[Given data]
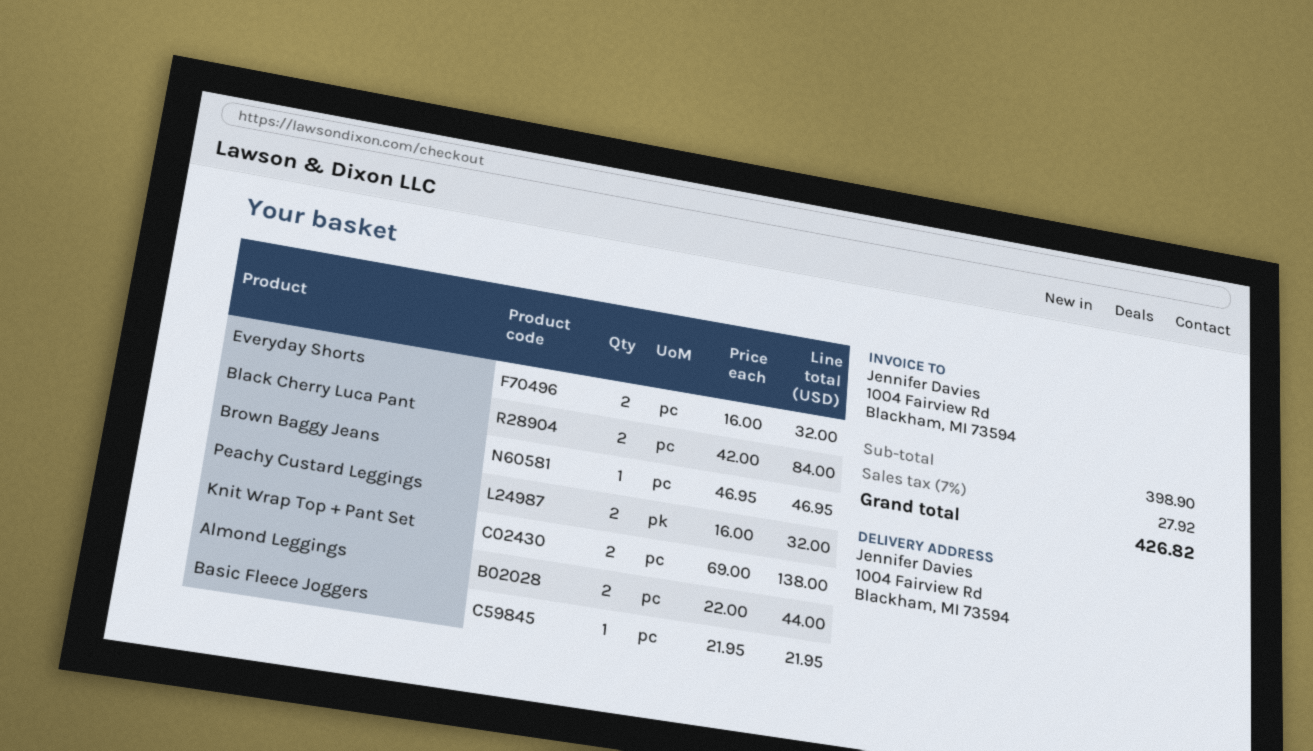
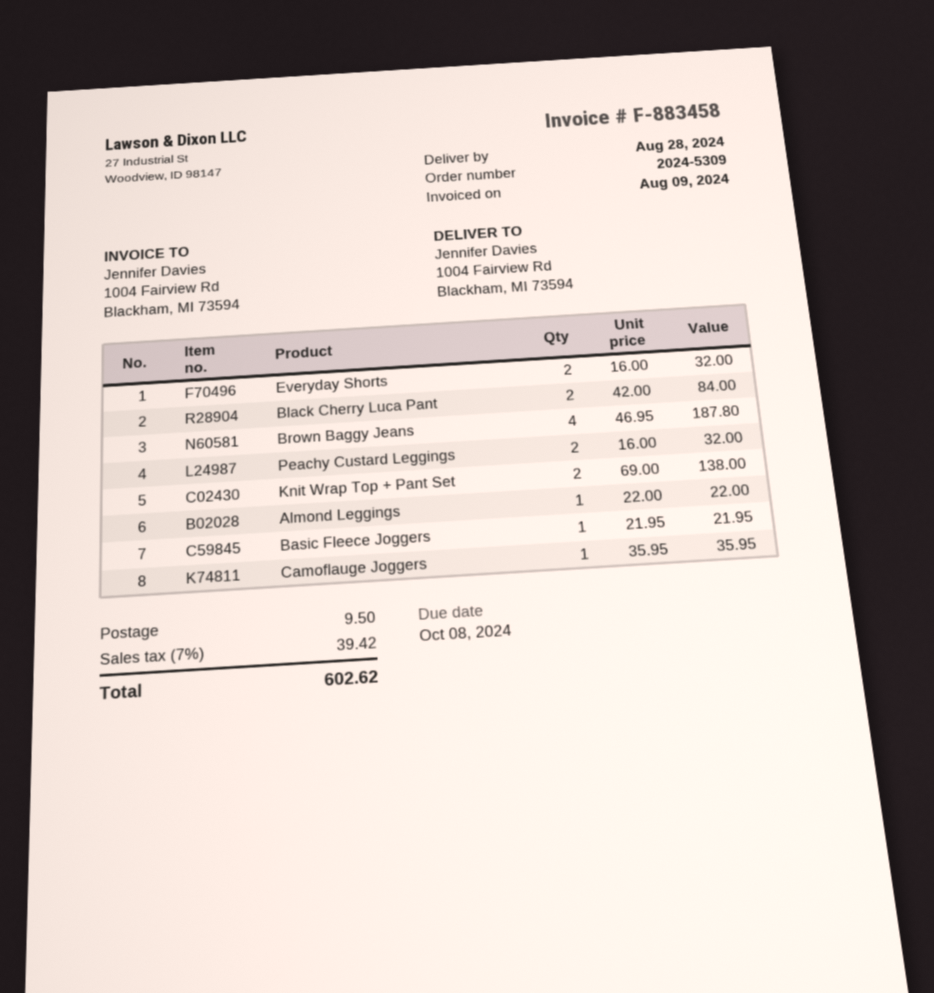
Brown Baggy Jeans: 1 x 46.95 = 46.95 -> 4 x 46.95 = 187.80
Almond Leggings: 2 x 22.00 = 44.00 -> 1 x 22.00 = 22.00
Camoflauge Joggers: none -> 1 x 35.95 = 35.95
shipping: none -> 9.50
tax: 7% = 27.92 -> 7% = 39.42
total: 426.82 -> 602.62

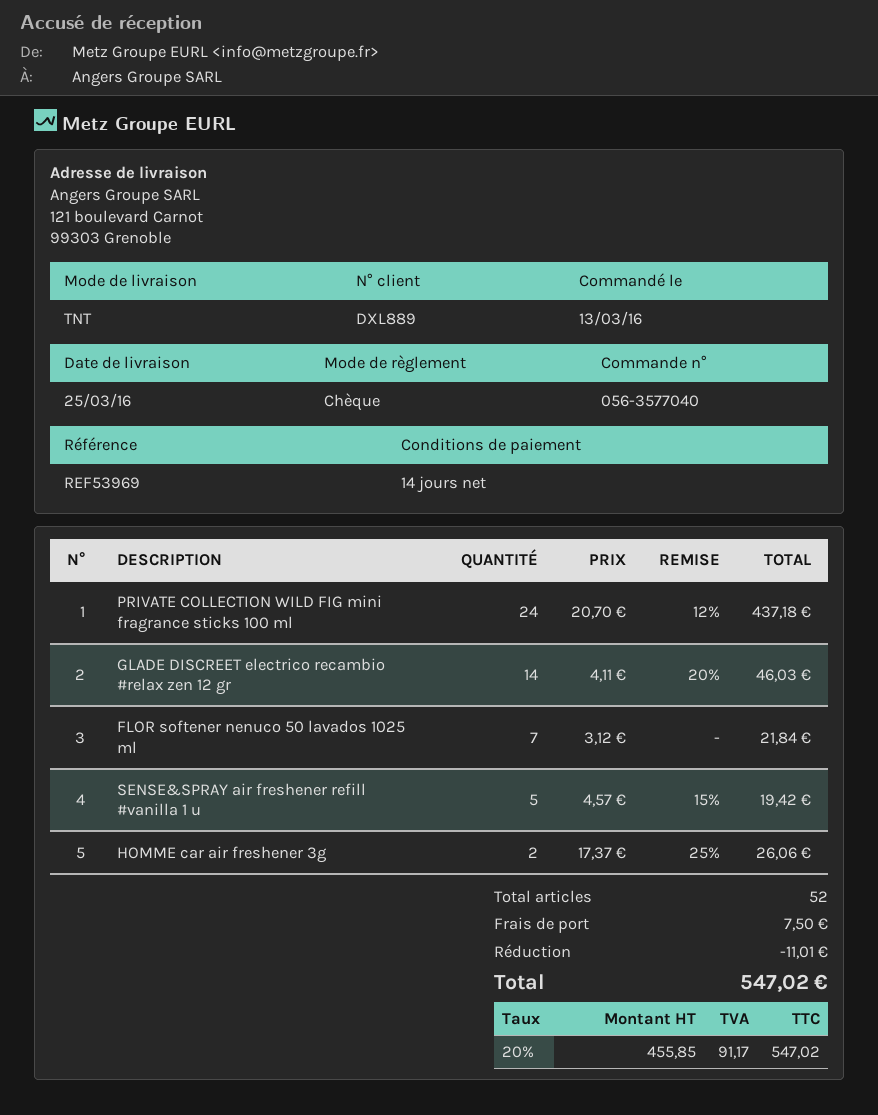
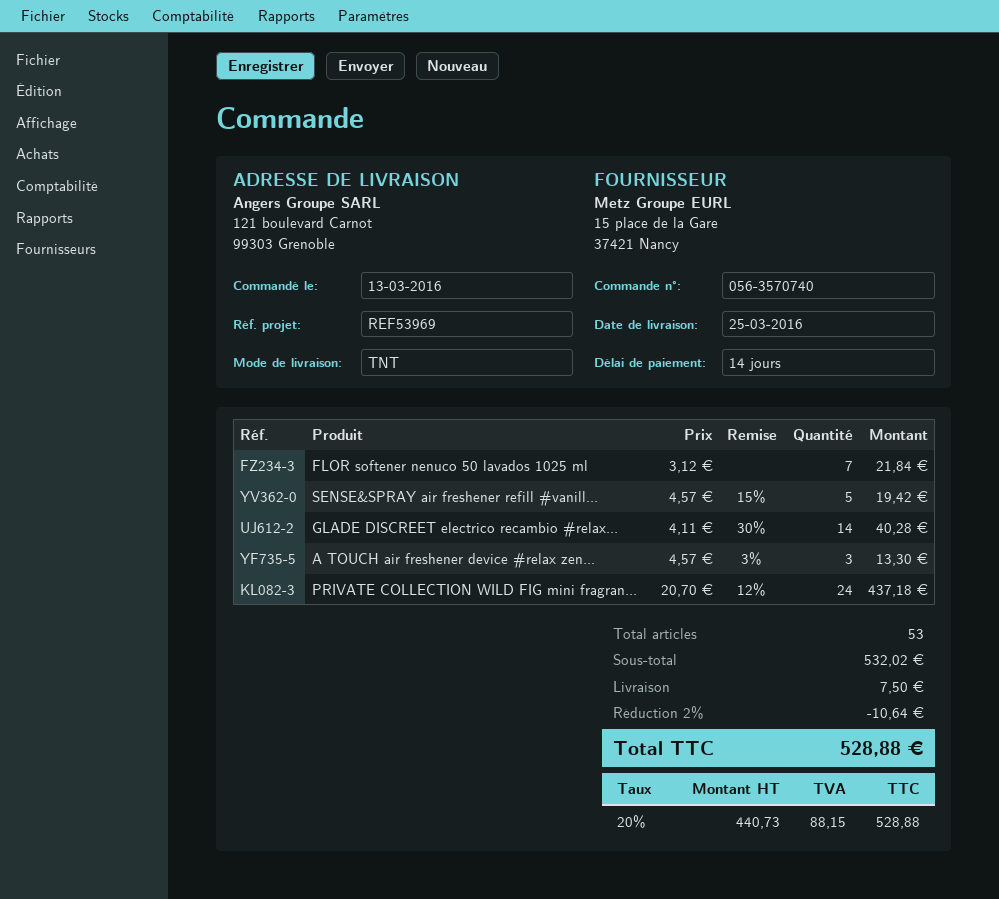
order number: 056-3577040 -> 056-3570740
GLADE DISCREET electrico recambio #relax zen 12 gr: 14 x 4.11 - 20% = 46.03 -> 14 x 4.11 - 30% = 40.28
HOMME car air freshener 3g: 2 x 17.37 - 25% = 26.06 -> none
A TOUCH air freshener device #relax zen...: none -> 3 x 4.57 - 3% = 13.30
total quantity: 52 -> 53
discount: 11.01 -> 10.64
net: 455.85 -> 440.73
tax: 20% = 91.17 -> 20% = 88.15
total: 547.02 -> 528.88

[What is expected] Output the line that contains "total: 426.82 -> 602.62" and every line after it to the end of the records, word for word, leaving out the pictures.

[Answer section]
total: 426.82 -> 602.62

order number: 056-3577040 -> 056-3570740
GLADE DISCREET electrico recambio #relax zen 12 gr: 14 x 4.11 - 20% = 46.03 -> 14 x 4.11 - 30% = 40.28
HOMME car air freshener 3g: 2 x 17.37 - 25% = 26.06 -> none
A TOUCH air freshener device #relax zen...: none -> 3 x 4.57 - 3% = 13.30
total quantity: 52 -> 53
discount: 11.01 -> 10.64
net: 455.85 -> 440.73
tax: 20% = 91.17 -> 20% = 88.15
total: 547.02 -> 528.88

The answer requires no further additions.